One may imagine that there exists some terrific economic benefit for us to so willingly destroy our forests, poison our air and water, poison our citizens, and bake the Earth.

Economy of the tar sands 

 Digging up a natural resource and selling it for cash might sound like a good idea, but it is never that simple.

The first financial blow to any resource colony arrives with the now-famous economic “Dutch disease,” named in the Netherlands during the North Sea oil boom. Dutch disease is simple: When a nation with a healthy manufacturing sector exploits a cheap resource for cash, its national currency rises in value. This increase in exchange-rates makes all of its exports more expensive to customers, who turn elsewhere. The former manufacturing sector erodes. The country loses jobs and economic stability, so when the resource boom is over, or when commodity prices drop, the nation is worse off, not better. That’s Dutch disease. And Canada has it bad.

The tar sands boom over the last decade pushed up the Canadian dollar value, and right on cue, Canadian manufacturing declined. Last year, the global trade watchdog, the Organization for Economic Co-operation and Development (OECD) warned that the tar sands boom and commodity price fluctuations has left Canada with a floundering economy. “The export-oriented manufacturing sector had by 2011 shrunk sharply,” the OECD reported.

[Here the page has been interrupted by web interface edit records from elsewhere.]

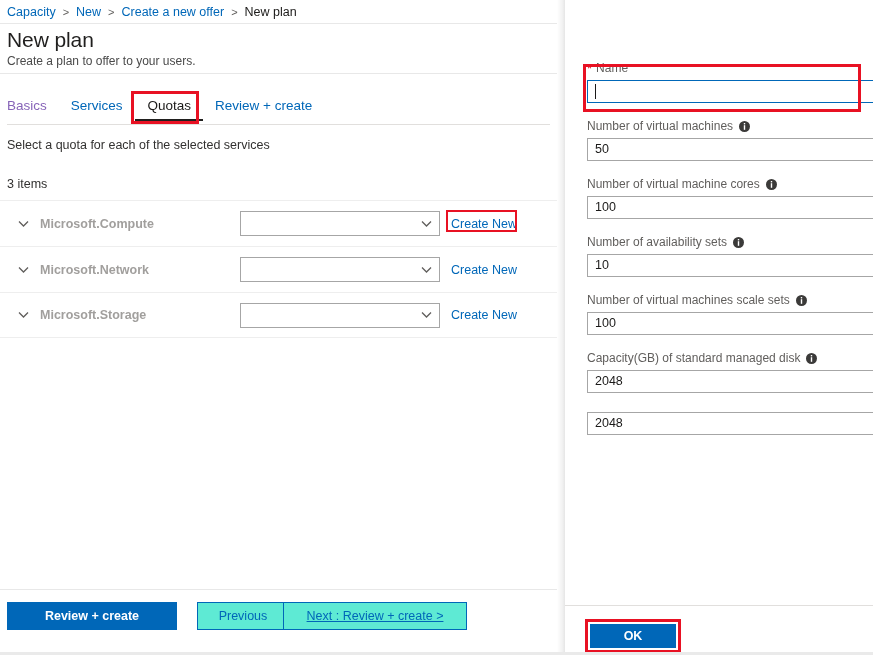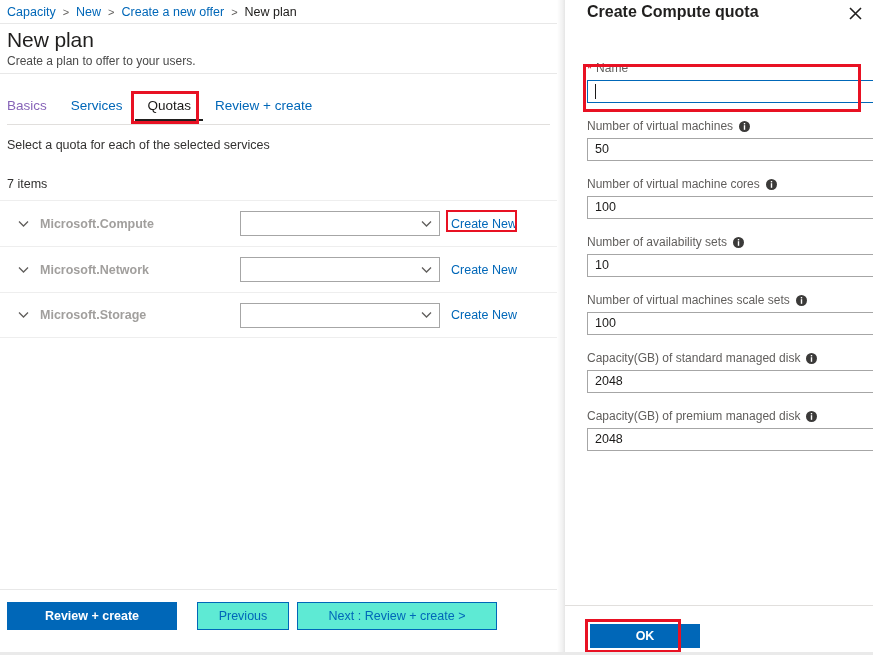--- a/index.html
+++ b/index.html
@@ -483,14 +483,6 @@
   </div>
 
   <div id="right-blade">
-    <div class="panel-header">
-      <div class="panel-title">Create Compute quota</div>
-      <div class="panel-close">
-        <svg width="13" height="13" viewBox="0 0 13 13" aria-hidden="true">
-          <path d="M1 1 L12 12 M12 1 L1 12" stroke="#201f1e" stroke-width="1.6" fill="none"></path>
-        </svg>
-      </div>
-    </div>
 
     <div class="form-area" id="form-area">
         <div class="field" style="top: 0px;">

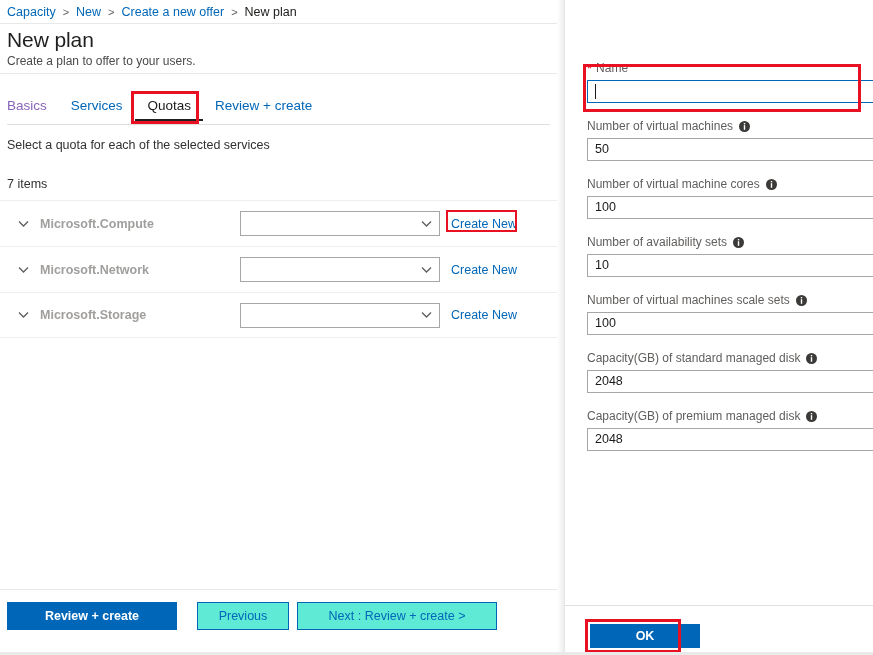--- a/index.html
+++ b/index.html
@@ -420,7 +420,7 @@
     <div class="tabs-underline"></div>
 
     <div class="section-hint">Select a quota for each of the selected services</div>
-    <div class="item-count">7 items</div>
+    <div class="item-count">3 items</div>
 
     <div class="quota-list" id="quota-list">
         <div class="quota-row">

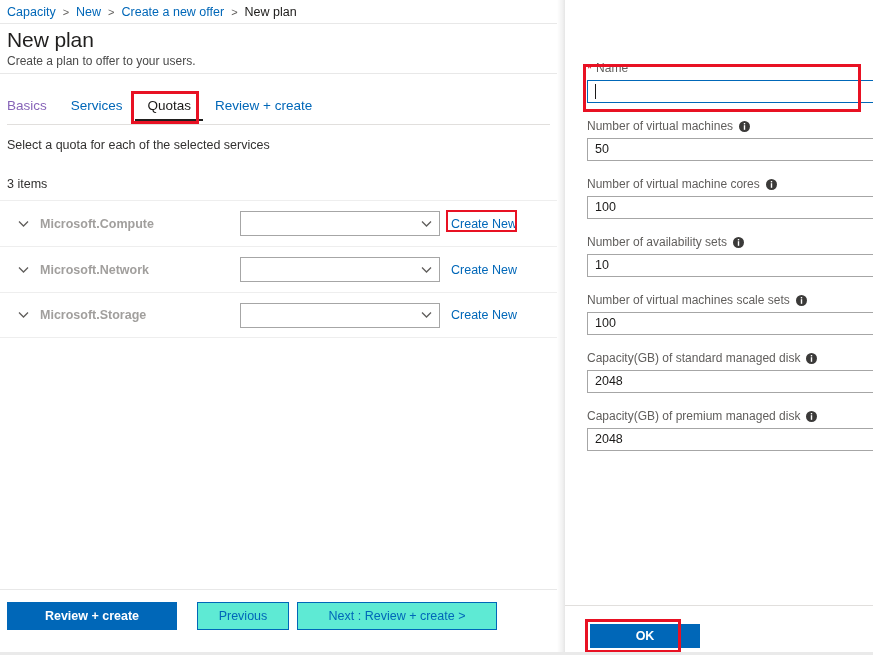--- a/index.html
+++ b/index.html
@@ -559,16 +559,6 @@
           <div class="text-input">2048</div>
         </div>
         <div class="field" style="top: 348px;">
-          <div class="field-label">
-            <span>Capacity(GB) of premium managed disk</span>
-            <span class="info-icon">
-              <svg width="11" height="11" viewBox="0 0 11 11">
-                <circle cx="5.5" cy="5.5" r="5.5" fill="#3b3a39"></circle>
-                <rect x="4.8" y="2" width="1.4" height="1.4" fill="#ffffff"></rect>
-                <rect x="4.8" y="4.2" width="1.4" height="4.6" fill="#ffffff"></rect>
-              </svg>
-            </span>
-          </div>
           <div class="text-input">2048</div>
         </div>
       </div>

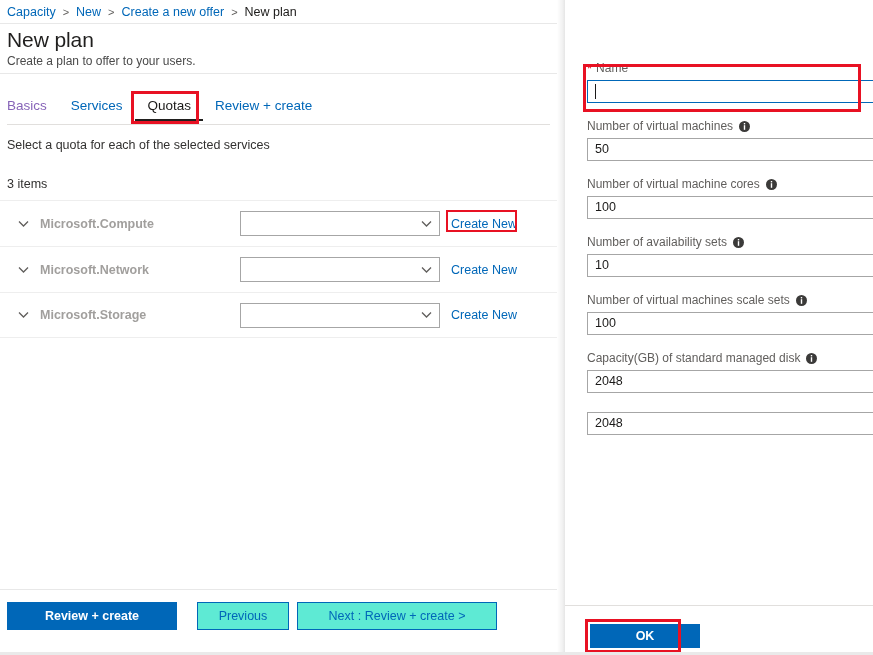--- a/index.html
+++ b/index.html
@@ -259,7 +259,7 @@
   }
   #btn-review-create { left: 7px; top: 12px; width: 170px; }
   #btn-previous      { left: 197px; top: 12px; width: 92px; }
-  #btn-next          { left: 297px; top: 12px; width: 200px; }
+  #btn-next          { left: 283px; top: 12px; width: 184px; text-decoration: underline; }
 
   
   #right-blade {

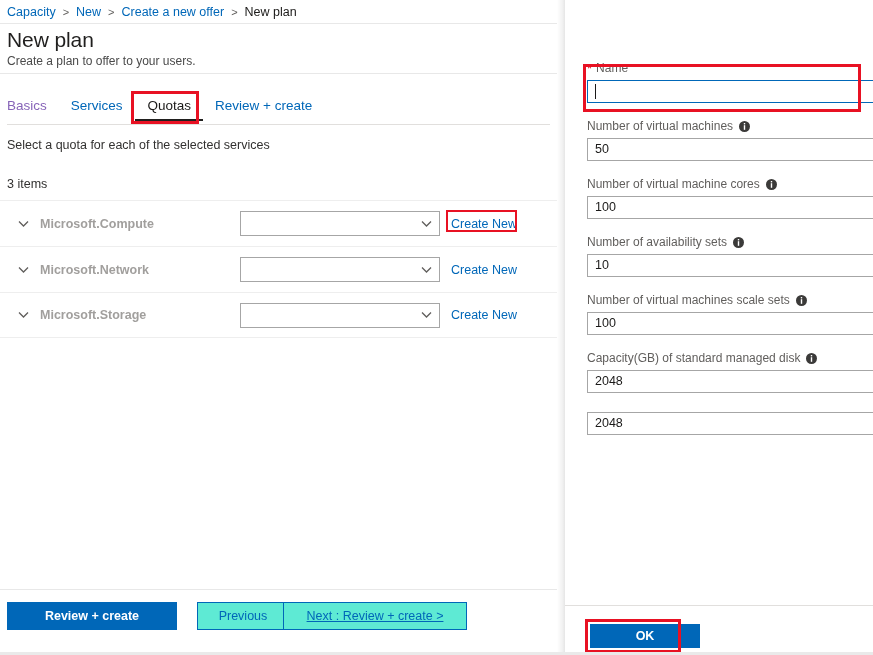--- a/index.html
+++ b/index.html
@@ -367,7 +367,7 @@
   #btn-ok {
     position: absolute;
     left: 25px; top: 624px;
-    width: 110px; height: 24px;
+    width: 86px; height: 24px;
   }
   .ok-highlight {
     position: absolute;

The OECD encouraged Canada to restore its non-resource economy to maintain high employment and equitable wealth distribution. They noted that while Alberta was making money from the tar sands, the rest of Canada suffered from a hollowed-out manufacturing and export sector. Now however, since commodity prices have dropped, even Alberta is suffering the curse of Dutch disease.

In March this year, the Alberta government announced that it would cut spending and borrow billions to cope with declining revenues, due to falling crude oil prices, exactly as Dutch disease warns. Alberta — only a decade after former premier Ralph Klein paid off the province’s $23-billion debt — is in debt again and going deeper. Alberta expects to borrow $12.7-billion over the next three years.

In the same month that Alberta promised more debt, Canada lost 54,500 jobs, the biggest job decline in four years. Half those lost jobs disappeared from the manufacturing sector, once again, just as Dutch disease predicts.

Meanwhile, to ship oil to China and America, Canada risks oil spills that would cost billions of dollars to clean up, destroy the $14-billion annual west coast tourism industry, obliterate a healthy fishing industry, and shut down our ports. A single oil spill near Vancouver or Victoria harbours could cost this region $40 billion dollars.

Such a deal

So there you have it: Canada’s Conservative government — and B.C.’s Liberal government — appear willing to destroy Canada’s boreal forest, poison its water tables, pollute its rivers, kill its wildlife, cause cancer in the population, risk a devastating oil spill, destroy tourism and fishing, erode its manufacturing sector, lose jobs, and hollow out its economy in exchange for … what? Big profits for a few international oil companies and pipeline companies. What a great a deal.

 

Rex Weyler is a journalist, author and an activist with Tanker Free B.C.